De fait, la commercialisation d’un pur placebo peut se révéler extrêmement juteuse. L’astuce consiste à convaincre l’ensemble du public de la réalité de l’activité thérapeutique d’un procédé particulier. Voilà comment, pendant plusieurs années, on a vu pendre à l’arrière des voitures de petites chaînes, puis des bandes d’une matière noire, style caoutchouc, qui étaient destinées à combattre le mal des transports. Pour réussir ce type d’opération, deux conditions sont nécessaires. D’abord, il faut bien entendu que l’indication soit large. Ici, pas de problème. Rares sont les familles où l’un au moins des enfants, à peine arrivé sur une route tortueuse mais sans aires d’arrêt, n’a pas la fâcheuse habitude de restituer l’ensemble de son petit déjeuner, de préférence sur la robe du dimanche, étrennée pour assister à un mariage bucolique et très chic, dans une ravissante petite chapelle de campagne. La deuxième condition est de forger une explication physio-pathologique pour rationaliser l’action du produit. Comme chacun sait, le mal des transports est dû à un problème d’électricité statique et de magnétisation. Il suffit donc, grâce à un système généralement breveté et exclusif, d’établir un contact entre la partie métallique de la voiture et le sol pour évacuer toute ces influences néfastes. Comme toujours, il existe une idée simple – et un jeu de mots – derrière cet habillage pseudo-scientifique. Le mal au cœur étant en partie lié au fait d’être dans un véhicule en mouvement, l’opération consiste à relier l’automobile à la terre, comme en électricité. Le conducteur – la chaîne métallique ou la bande de caoutchouc – joue alors, ni plus ni moins le rôle d’une « terre » ! Le tour linguistique est joué : de mouvant, le véhicule se retrouve symboliquement rat- laché à la terre ferme. Il faudrait vraiment être dérangé pour vomir dans une voiture reliée au sol ! Il est d’ailleurs probable qu’un certain nombre d’enfants ont été guéris de leur malaise grâce à la croyance qu’avaient leurs propres parents dans l’efficacité du procédé. Aujourd’hui, la mode est plutôt aux petits aimants collés derrière l’oreille, sans que, là non plus, des études très sophistiquées aient été réalisées.

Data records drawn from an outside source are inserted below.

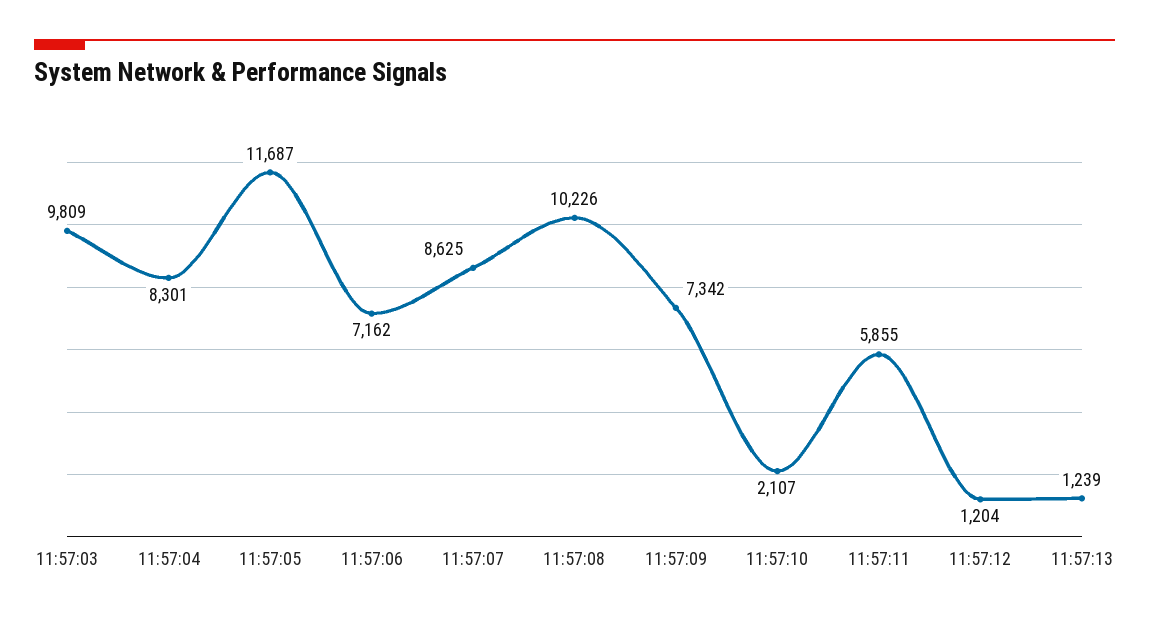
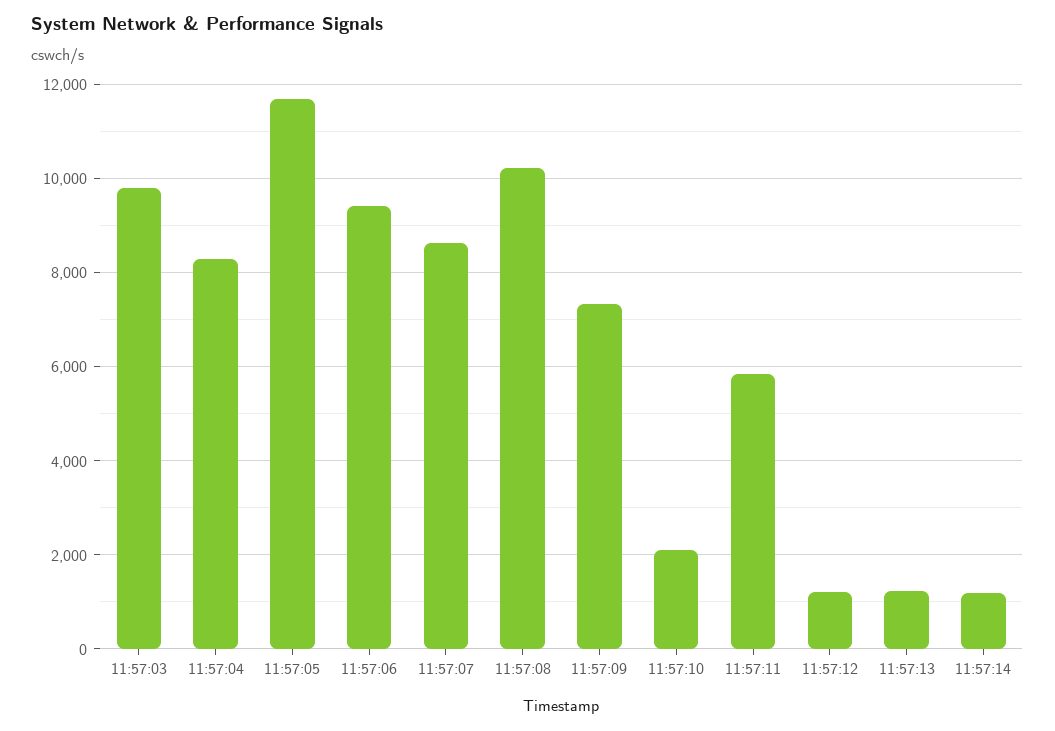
11:57:06: 7162 -> 9400
11:57:14: none -> 1200

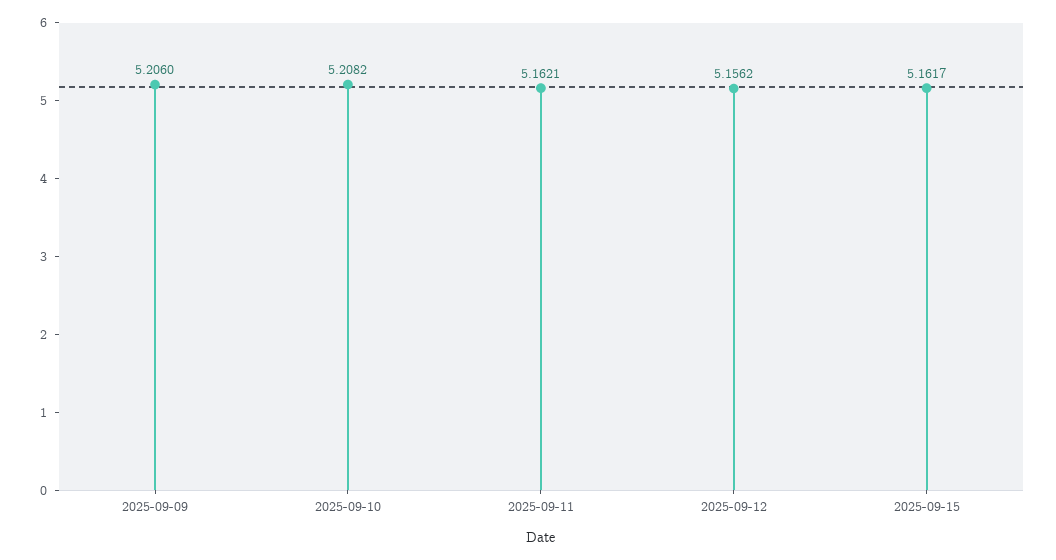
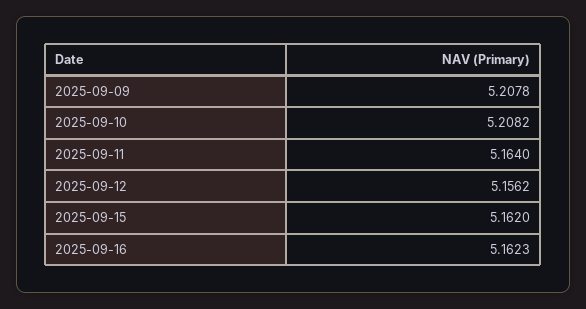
2025-09-09: 5.206 -> 5.2078
2025-09-11: 5.1621 -> 5.164
2025-09-15: 5.1617 -> 5.162
2025-09-16: none -> 5.1623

Parfois, ce n’est plus le fabricant mais le public qui attribue des vertus supplémentaires à certains produits. Ainsi le Prozac, antidépresseur de la nouvelle génération au succès commercial fulgurant et mondial, s’est-il vu affublé par certains de ses adeptes de vertus initialement non prévues, qui ont détourné le médicament de ses indications « normales » et en ont fait la pilule du bonheur, la gélule que l’on absorbe à la moindre contrariété. Au cours d’une émission télévisée, certains utilisateurs de Herbalife, un composé destiné à être substitué aux repas dans un but d’amaigrissement, se sont également mis à vanter leur produit qui, non seulement procurait un bien-être total, mais guérissait cancers, psoriasis et ulcères à l’estomac.

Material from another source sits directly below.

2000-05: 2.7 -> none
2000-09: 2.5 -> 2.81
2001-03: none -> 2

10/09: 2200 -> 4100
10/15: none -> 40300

Or il ne faudrait pas imaginer que le placebo est une création angélique, une technique anodine, un aimable leurre. Sa prescription peut se révéler blessante, voire dangereuse, surtout si elle est inconsciente. Un article de la revue Ça m’intéresse dénonçait, en 1992, les risques des copies de médicaments, car, de la même manière que sont fabriquées des imitations de sacs Vuitton, de carrés Hermès ou de polos Lacoste, certains escrocs se sont attaqués au juteux marché de la pharmacie. Plusieurs cas de figure existent. La contrefaçon peut être parfaite, la molécule et le dosage identiques.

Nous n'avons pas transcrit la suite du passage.